Extracted entries:
►
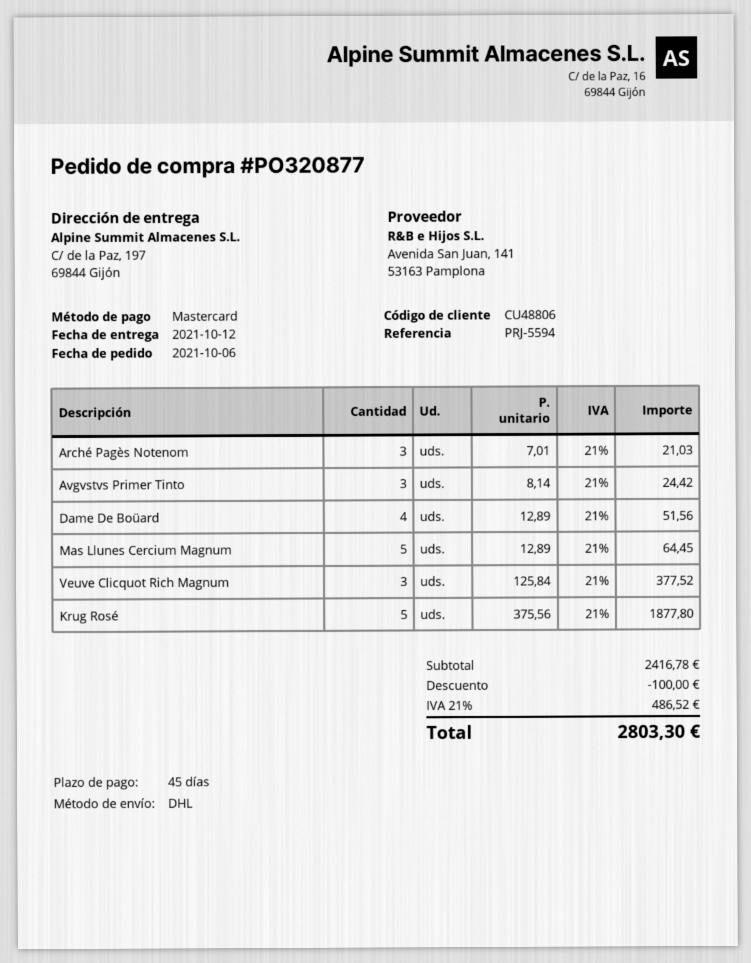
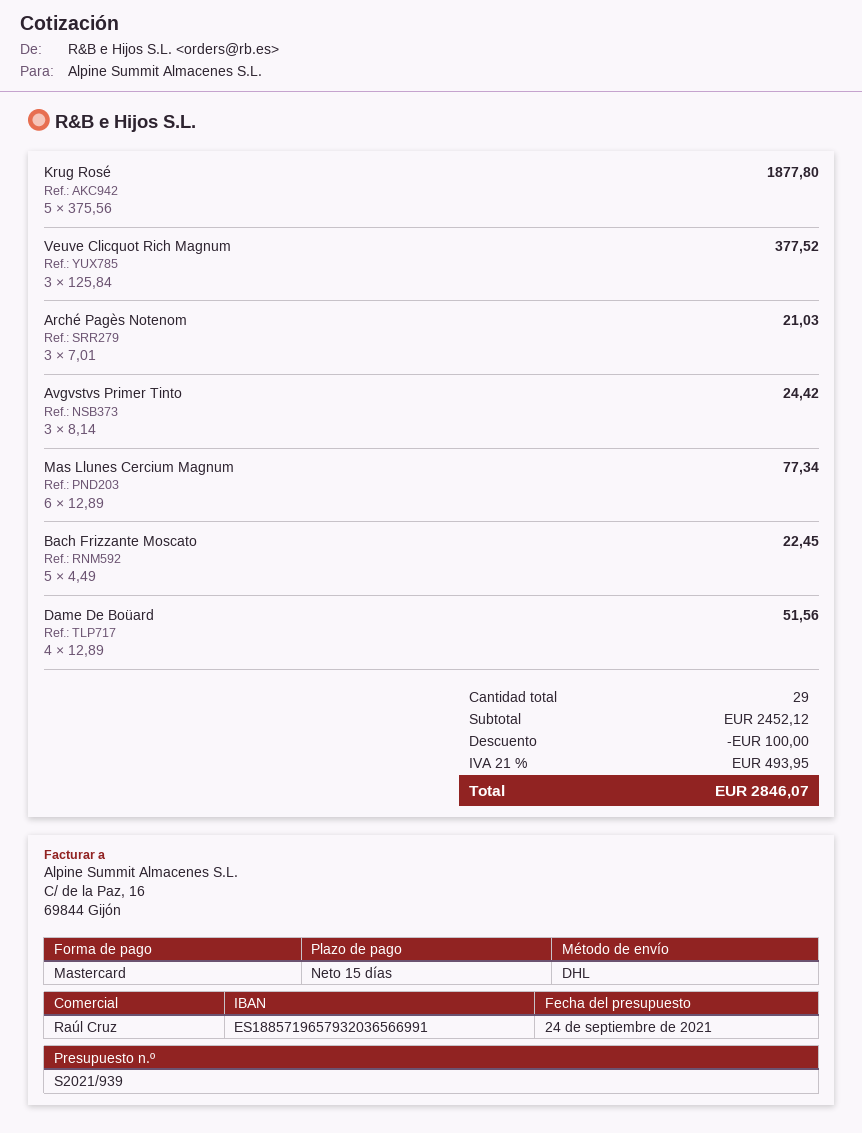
payment terms: 45 days -> 15 days
Mas Llunes Cercium Magnum: 5 x 12.89 = 64.45 -> 6 x 12.89 = 77.34
Bach Frizzante Moscato: none -> 5 x 4.49 = 22.45
subtotal: 2416.78 -> 2452.12
tax: 21% = 486.52 -> 21% = 493.95
total: 2803.30 -> 2846.07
◄
Aim of the task: Repeat the listing word for word, but without its pictures.

Response to this exercise:
payment terms: 45 days -> 15 days
Mas Llunes Cercium Magnum: 5 x 12.89 = 64.45 -> 6 x 12.89 = 77.34
Bach Frizzante Moscato: none -> 5 x 4.49 = 22.45
subtotal: 2416.78 -> 2452.12
tax: 21% = 486.52 -> 21% = 493.95
total: 2803.30 -> 2846.07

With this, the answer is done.